[Before-and-after change records]
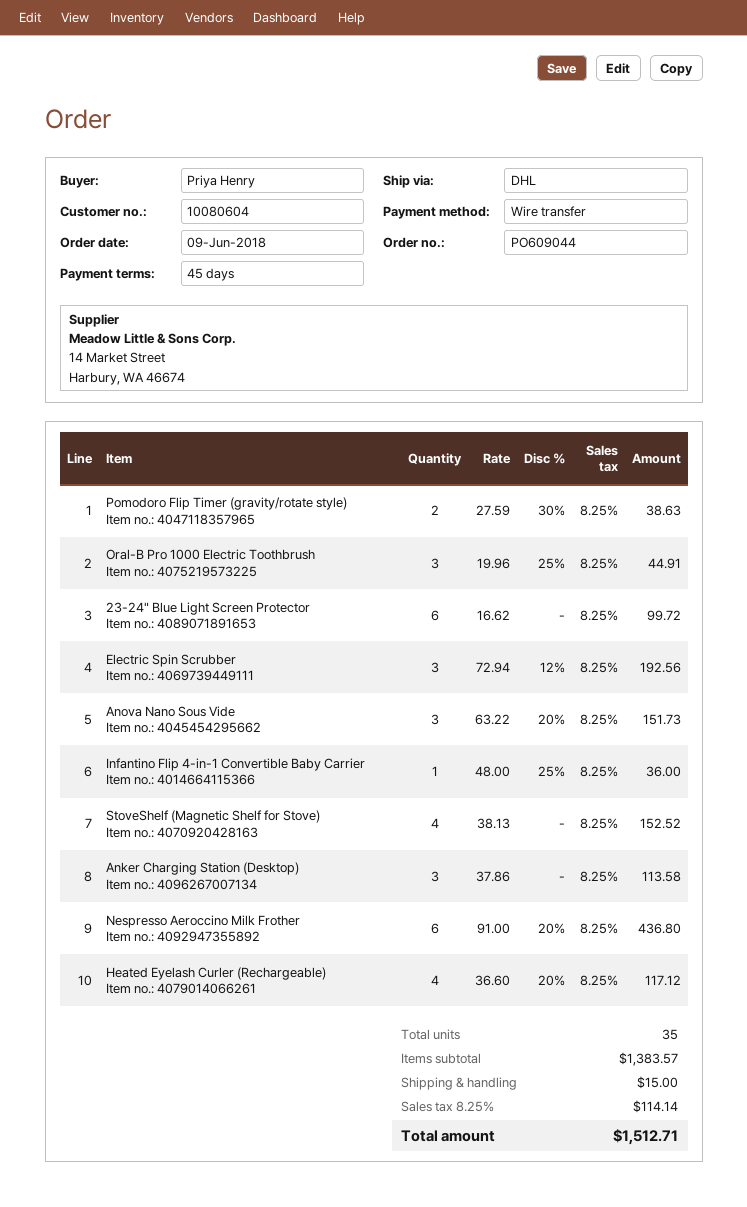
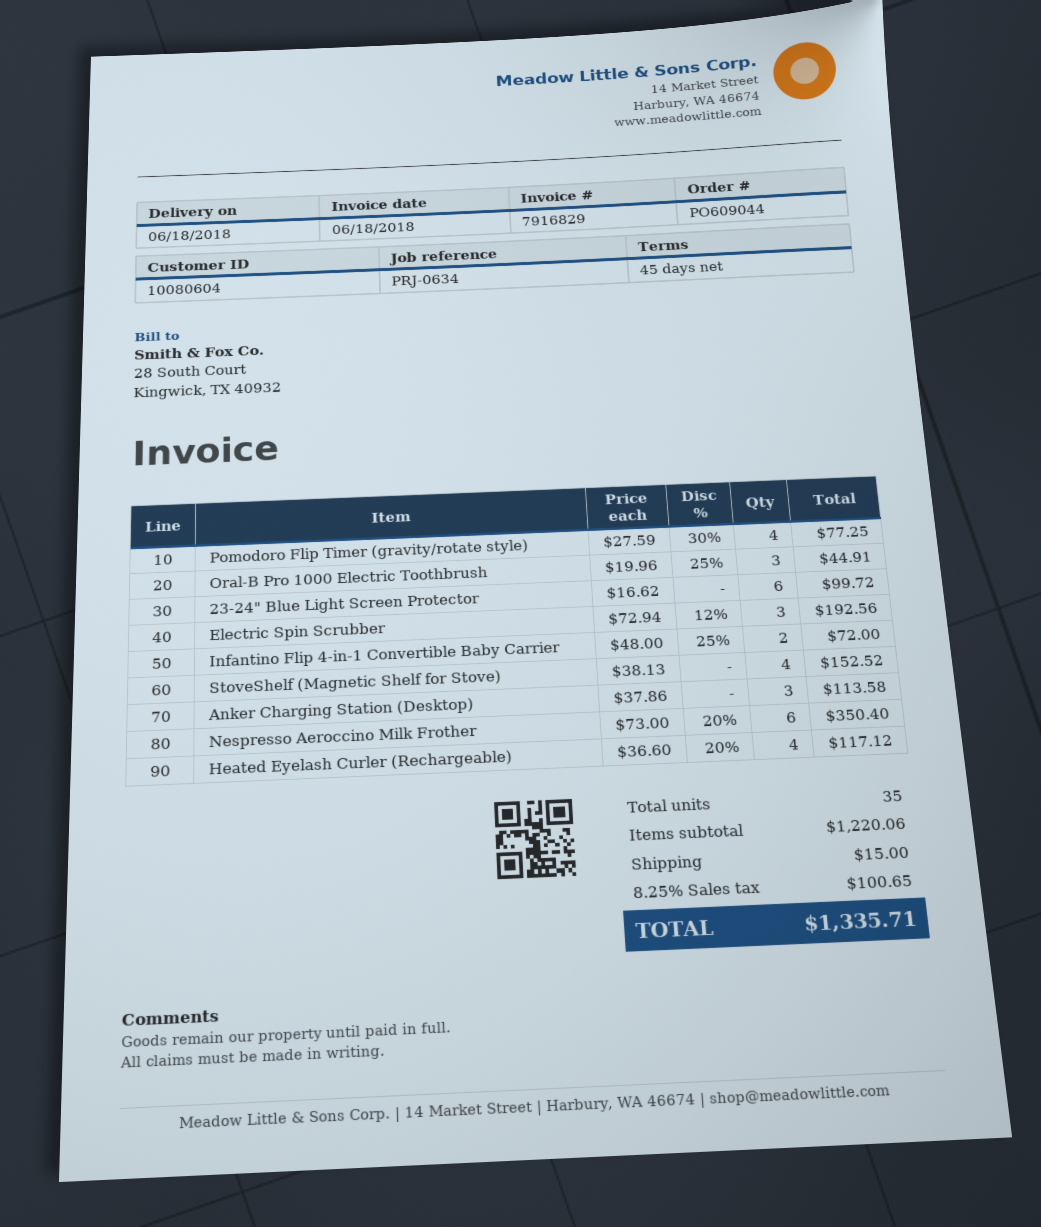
Pomodoro Flip Timer (gravity/rotate style): 2 x 27.59 - 30% = 38.63 -> 4 x 27.59 - 30% = 77.25
Anova Nano Sous Vide: 3 x 63.22 - 20% = 151.73 -> none
Infantino Flip 4-in-1 Convertible Baby Carrier: 1 x 48.00 - 25% = 36.00 -> 2 x 48.00 - 25% = 72.00
Nespresso Aeroccino Milk Frother: 6 x 91.00 - 20% = 436.80 -> 6 x 73.00 - 20% = 350.40
subtotal: 1383.57 -> 1220.06
tax: 8.25% = 114.14 -> 8.25% = 100.65
total: 1512.71 -> 1335.71

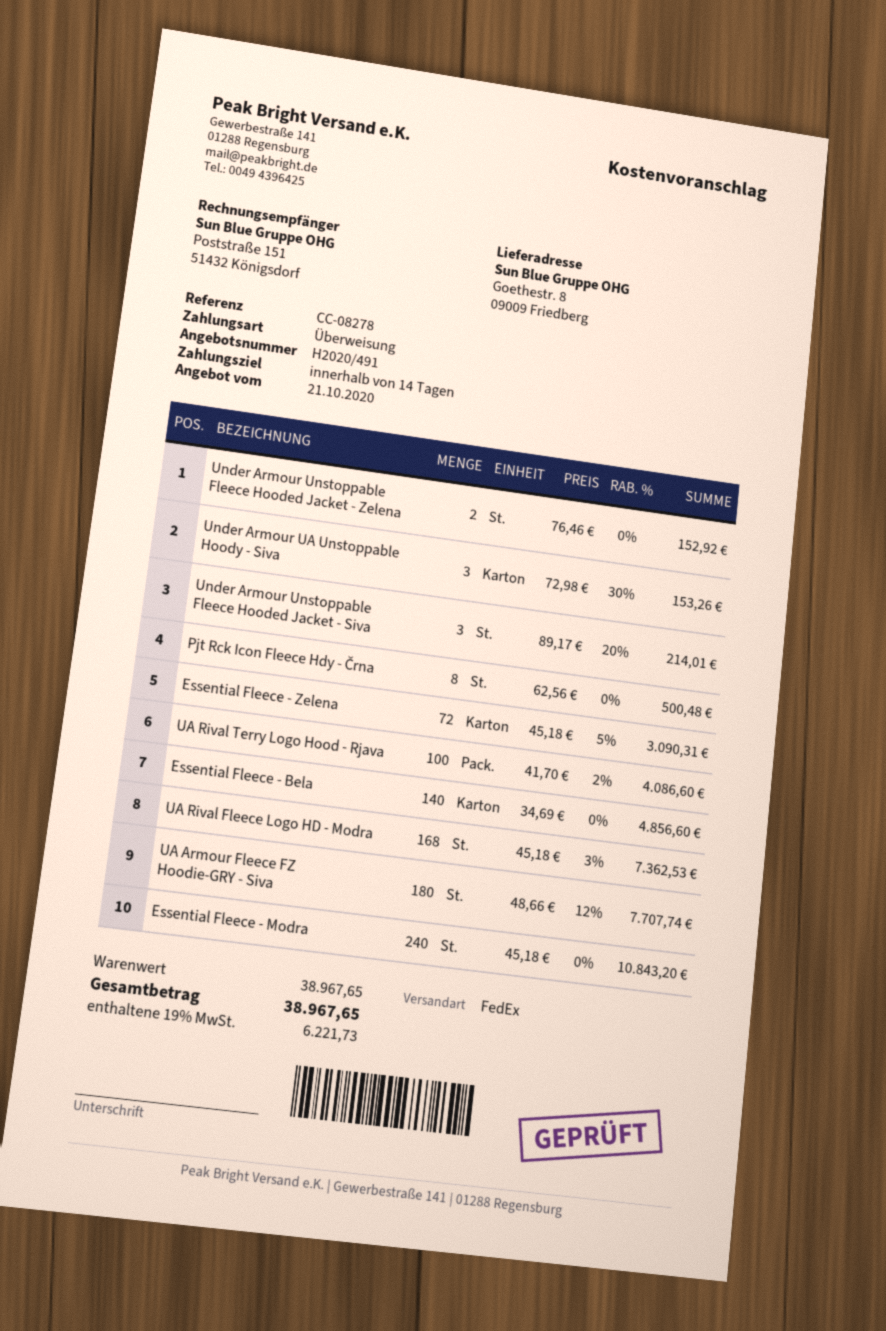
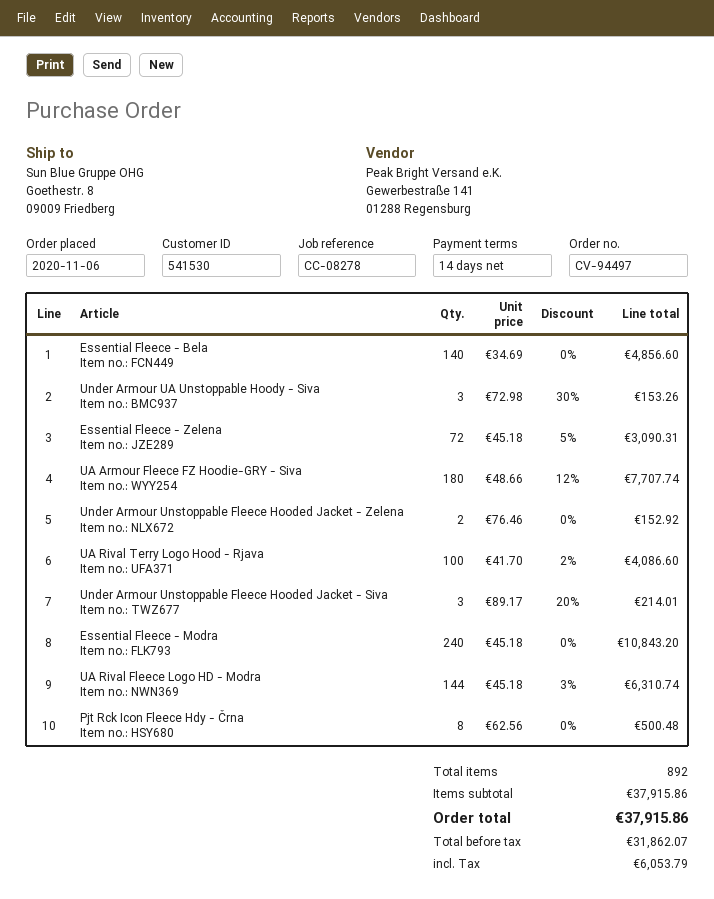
UA Rival Fleece Logo HD - Modra: 168 x 45.18 - 3% = 7362.53 -> 144 x 45.18 - 3% = 6310.74
subtotal: 38967.65 -> 37915.86
tax: 6221.73 -> 6053.79
total: 38967.65 -> 37915.86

◆ TASK BRIEF: Using the data above, print exactly the lines from the line that contains "Anova Nano Sous" through the line that contains "subtotal: 1383.57 -> 1220.06", with both included.

◆ ANSWER SECTION:
Anova Nano Sous Vide: 3 x 63.22 - 20% = 151.73 -> none
Infantino Flip 4-in-1 Convertible Baby Carrier: 1 x 48.00 - 25% = 36.00 -> 2 x 48.00 - 25% = 72.00
Nespresso Aeroccino Milk Frother: 6 x 91.00 - 20% = 436.80 -> 6 x 73.00 - 20% = 350.40
subtotal: 1383.57 -> 1220.06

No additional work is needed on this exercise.